··· Data extract ···

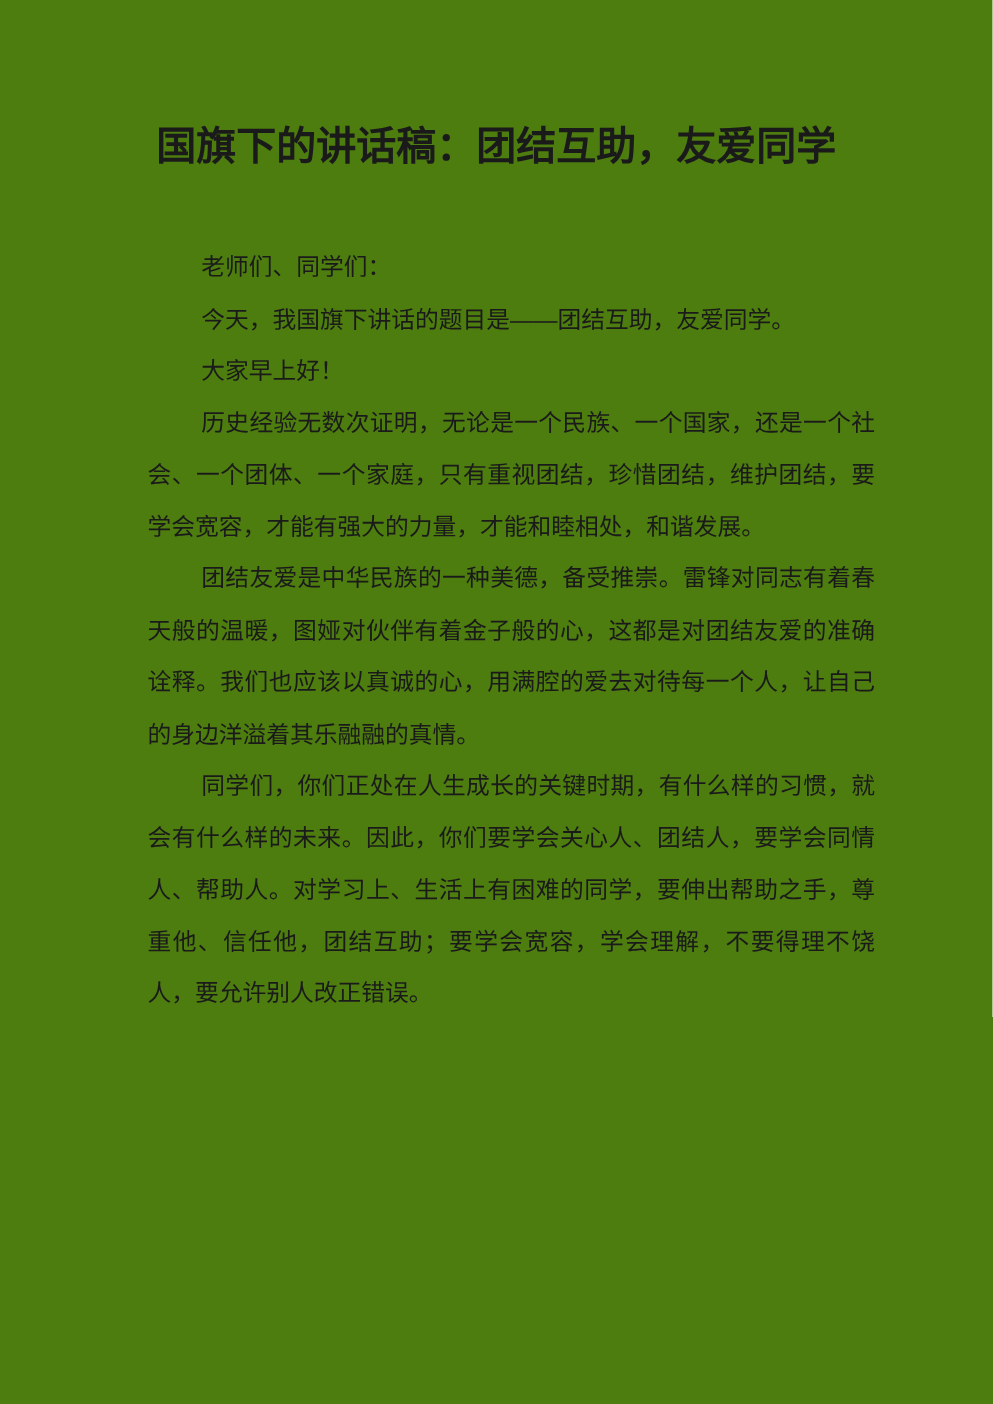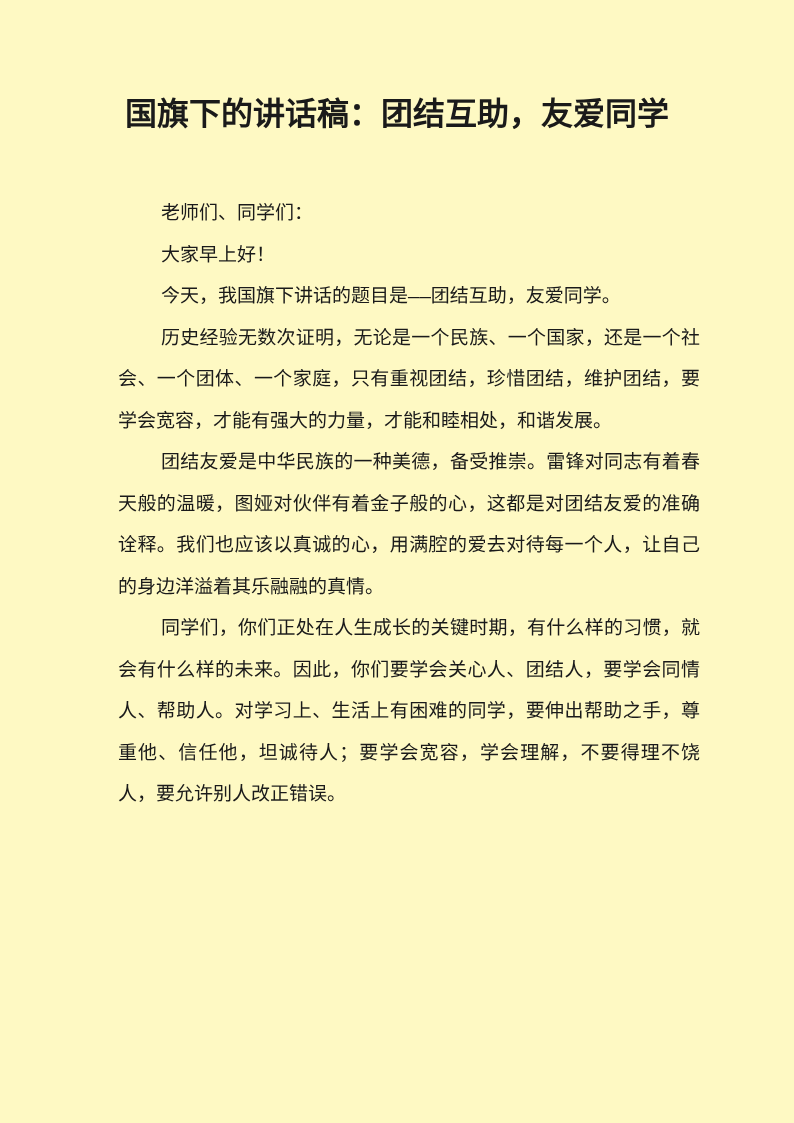"国旗下的讲话稿：团结互助，友爱同学" .page { background: #fef9c3 -> #4d7c0f; font-family: Liberation Mono, monospace -> Liberation Sans, sans-serif }
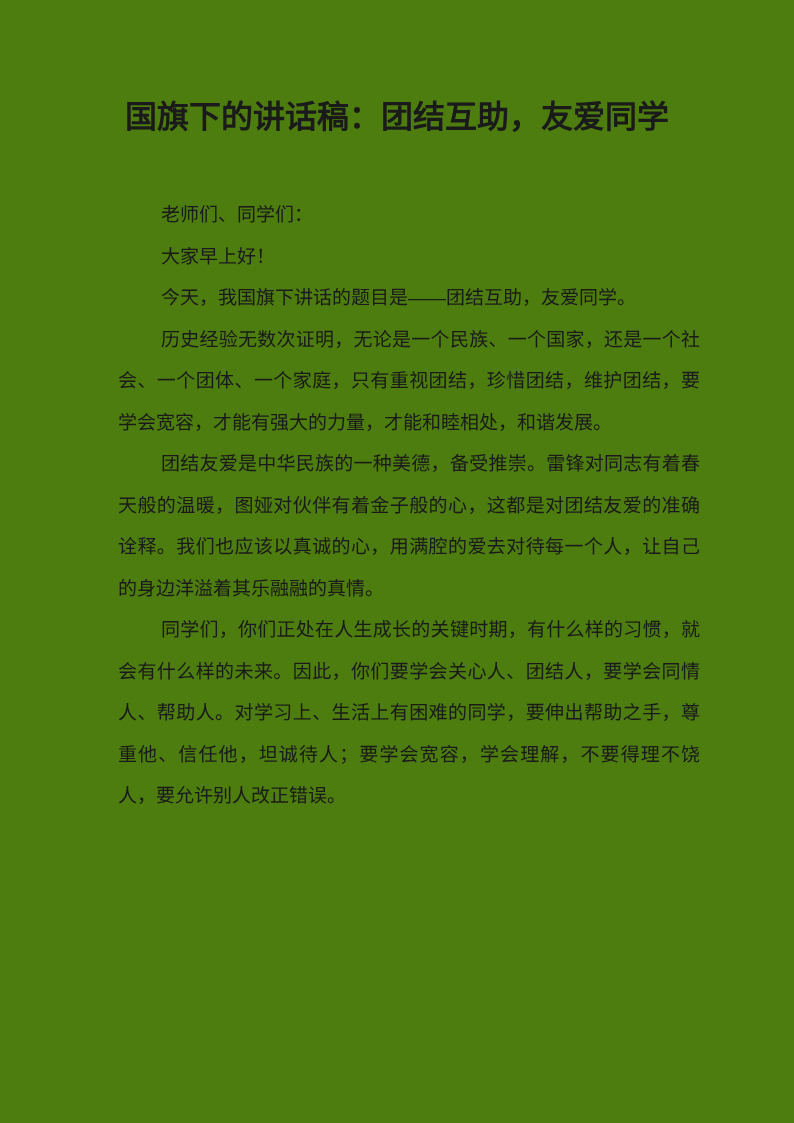"大家早上好！" p.para { order: before "今天，我国旗下讲话的题目是——团结互助，友爱同学。" -> after "今天，我国旗下讲话的题目是——团结互助，友爱同学。" }
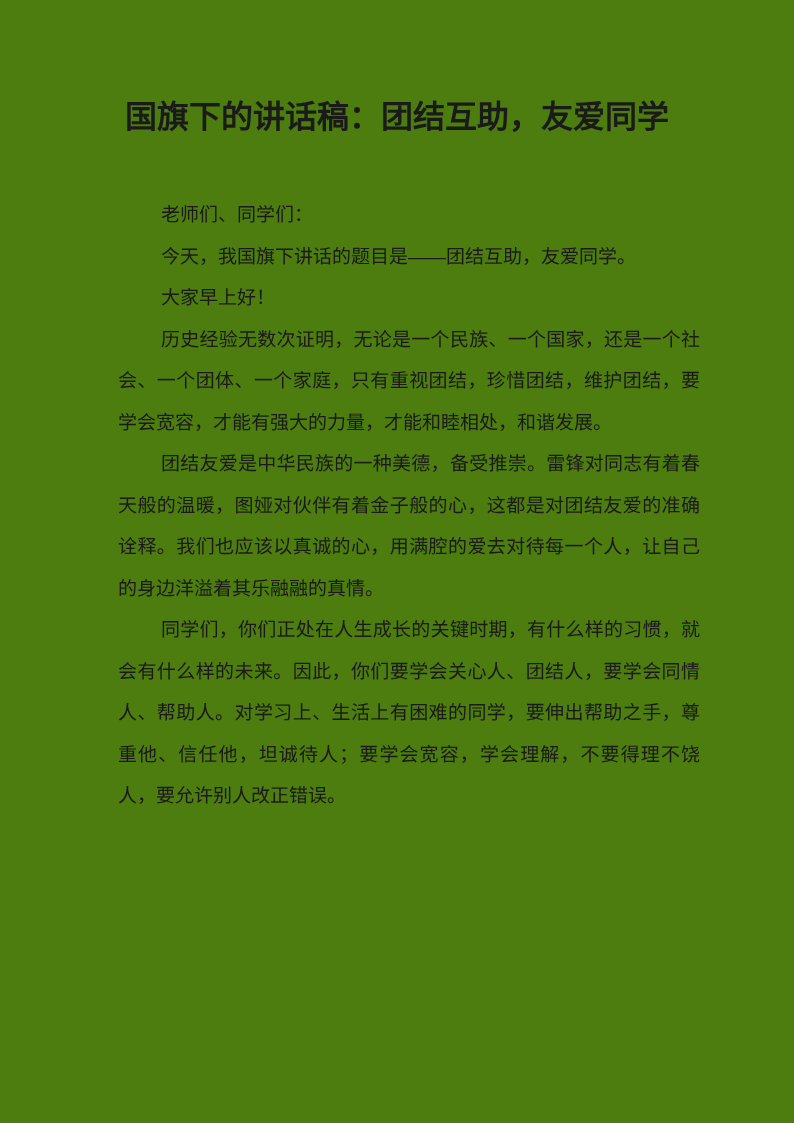"同学们，你们正处在人生成长的关键时期，有什么样的习惯，就会有什么样的未来。因此，" p.para { text: 坦诚待人 -> 团结互助 }
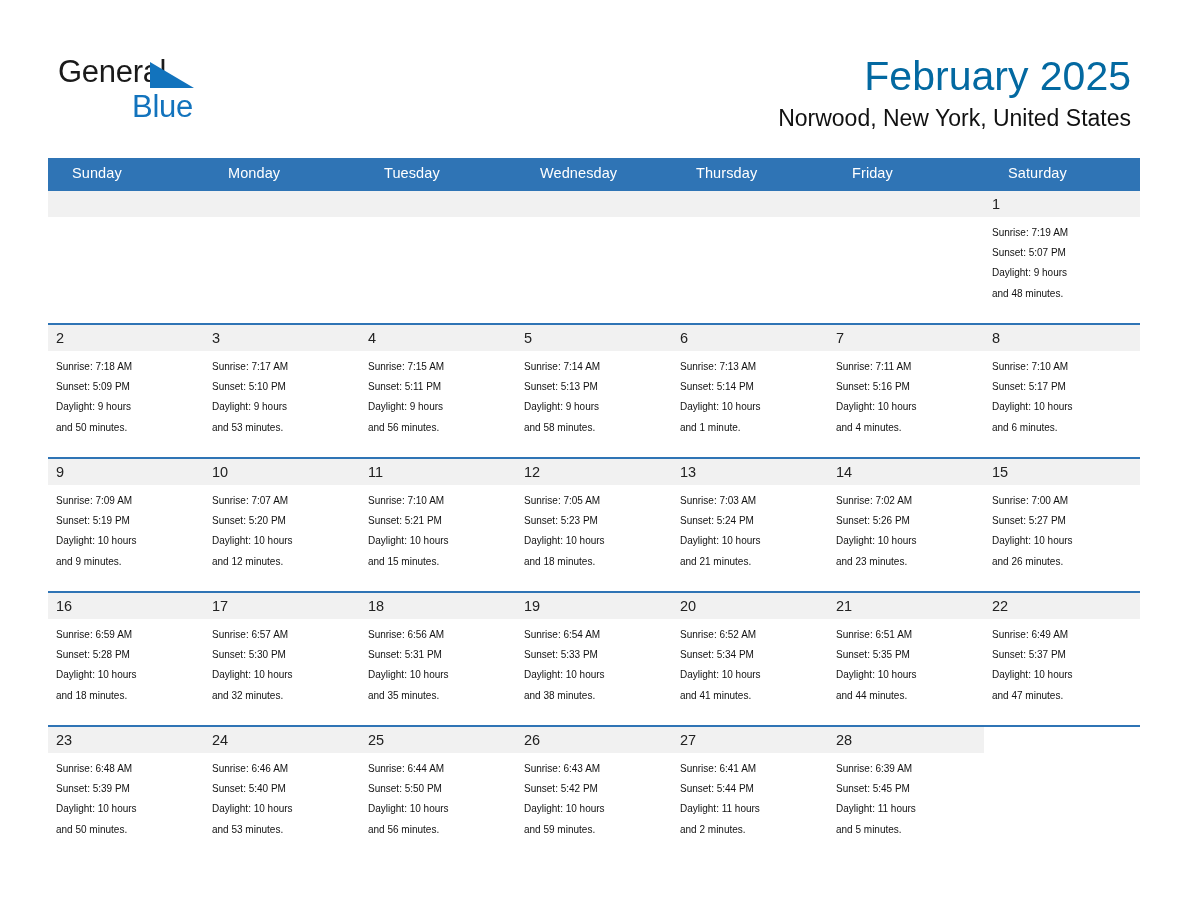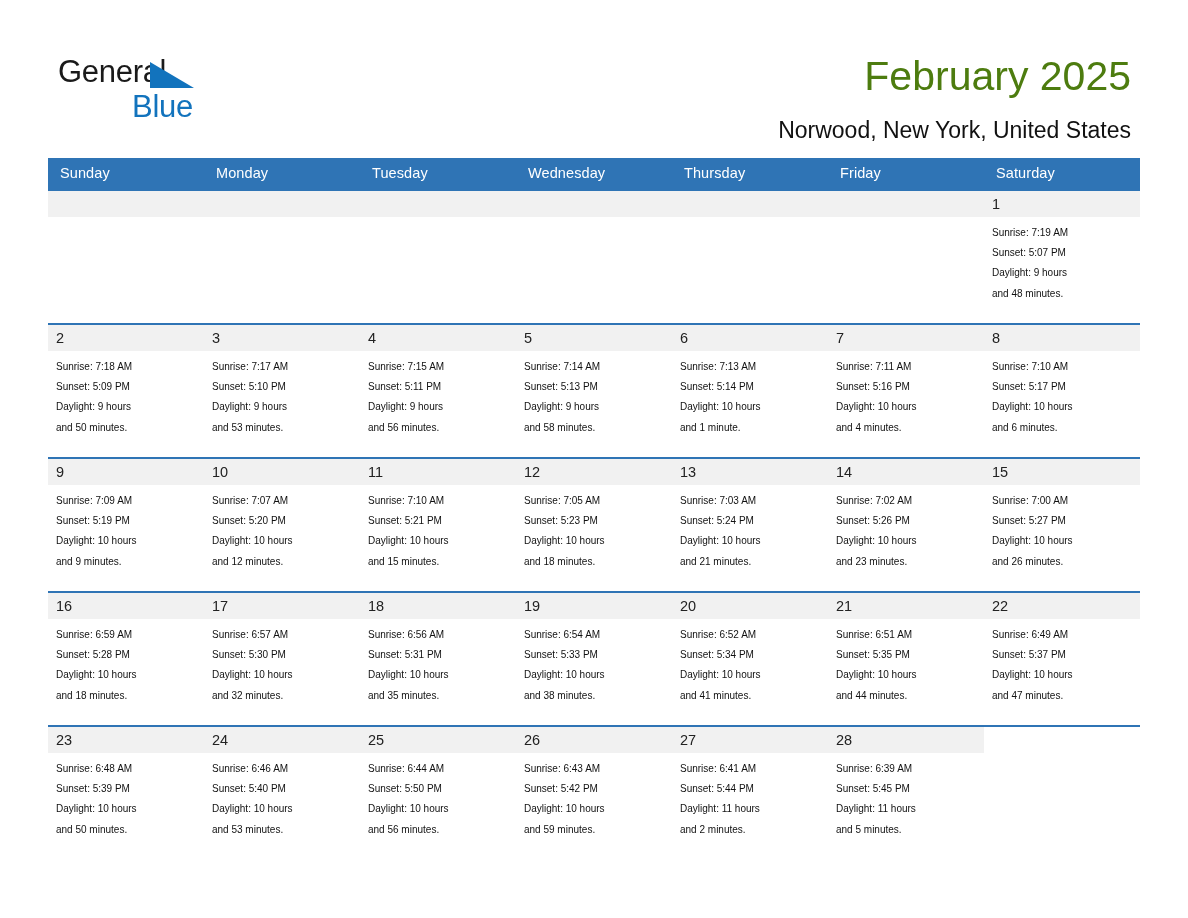"February 2025" .month-title { color: #4d7c0f -> #0369a1 }
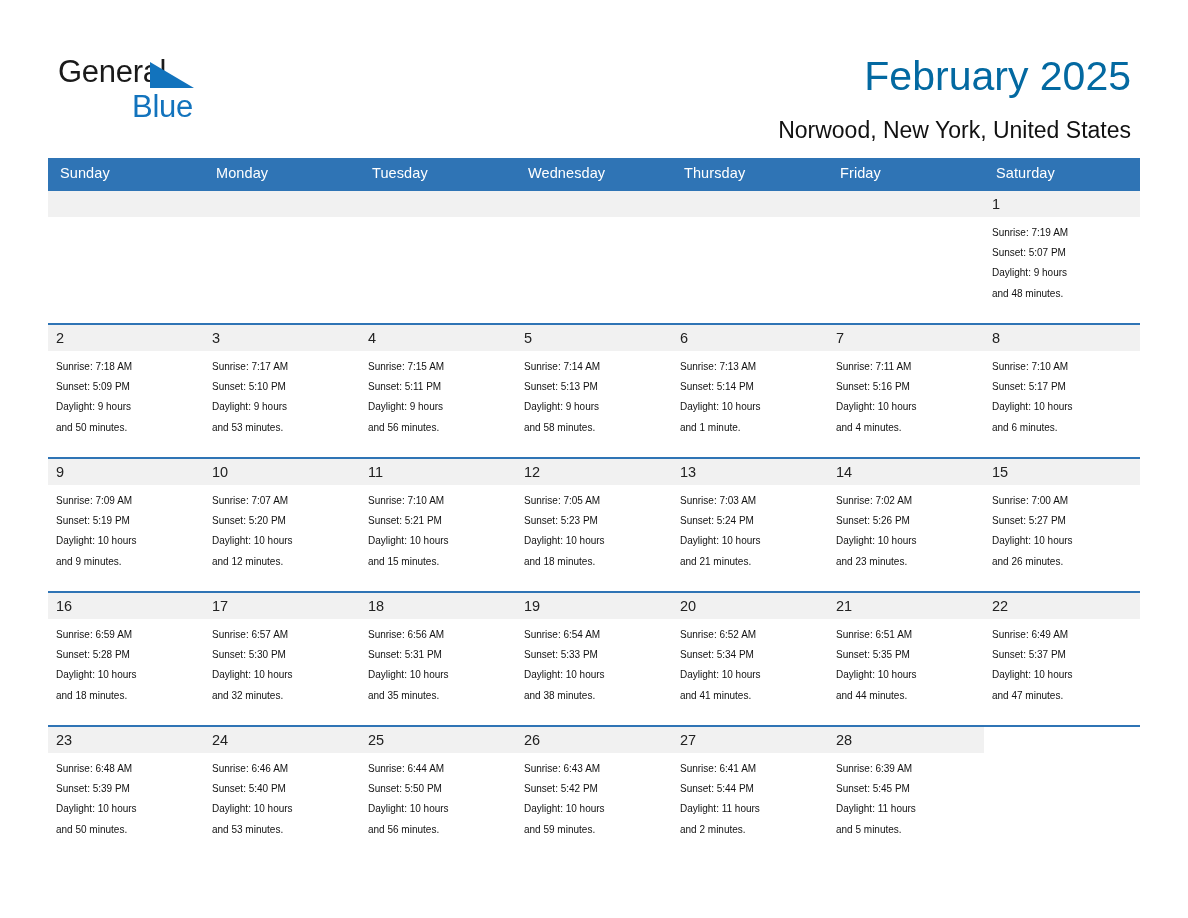"Norwood, New York, United States" .location { margin-top: 14px -> 2px }
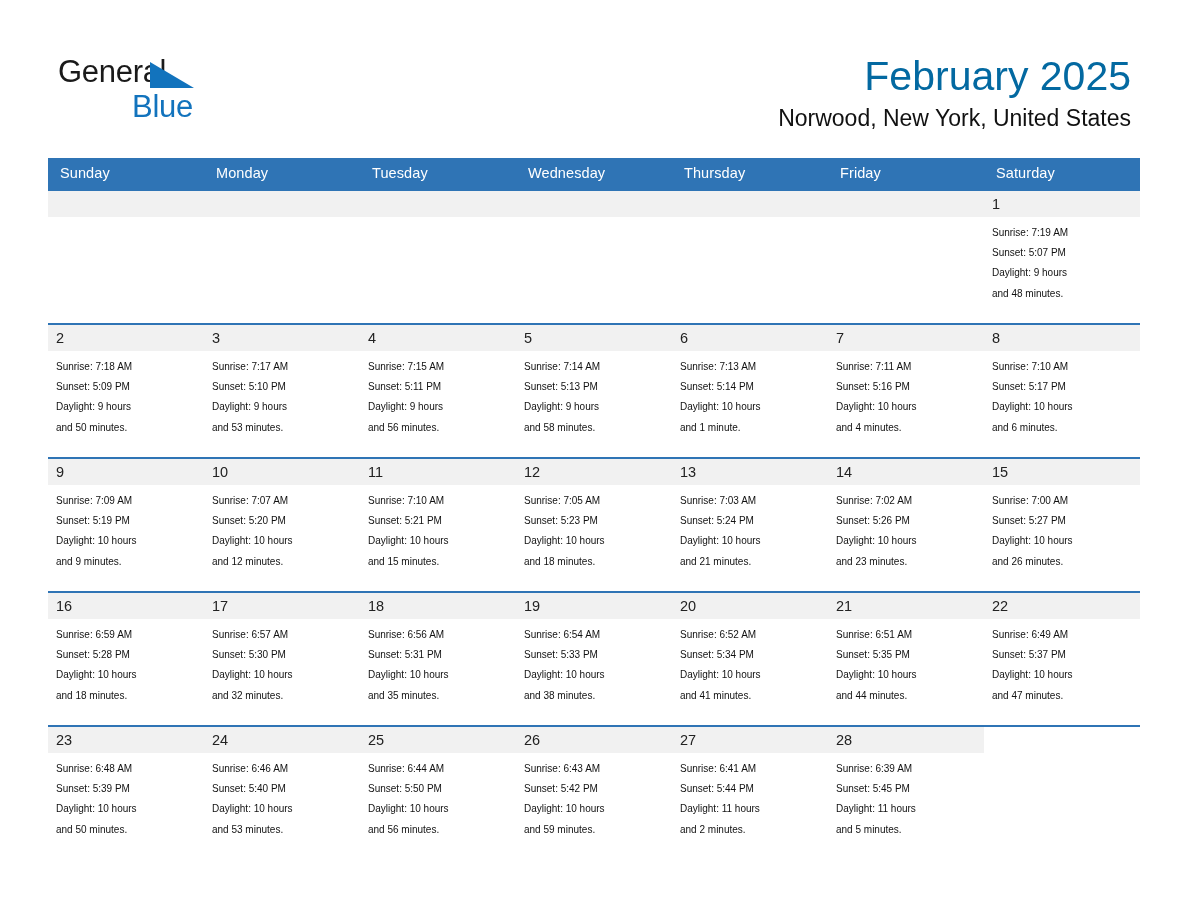"Sunday" .calendar th { padding: 7px 0 8px 12px -> 7px 0 8px 24px }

···

Task goal —
Copy the records above exactly, leaving out every picture.

Completed exercise —
"国旗下的讲话稿：团结互助，友爱同学" .page { background: #fef9c3 -> #4d7c0f; font-family: Liberation Mono, monospace -> Liberation Sans, sans-serif }
"大家早上好！" p.para { order: before "今天，我国旗下讲话的题目是——团结互助，友爱同学。" -> after "今天，我国旗下讲话的题目是——团结互助，友爱同学。" }
"同学们，你们正处在人生成长的关键时期，有什么样的习惯，就会有什么样的未来。因此，" p.para { text: 坦诚待人 -> 团结互助 }
"February 2025" .month-title { color: #4d7c0f -> #0369a1 }
"Norwood, New York, United States" .location { margin-top: 14px -> 2px }
"Sunday" .calendar th { padding: 7px 0 8px 12px -> 7px 0 8px 24px }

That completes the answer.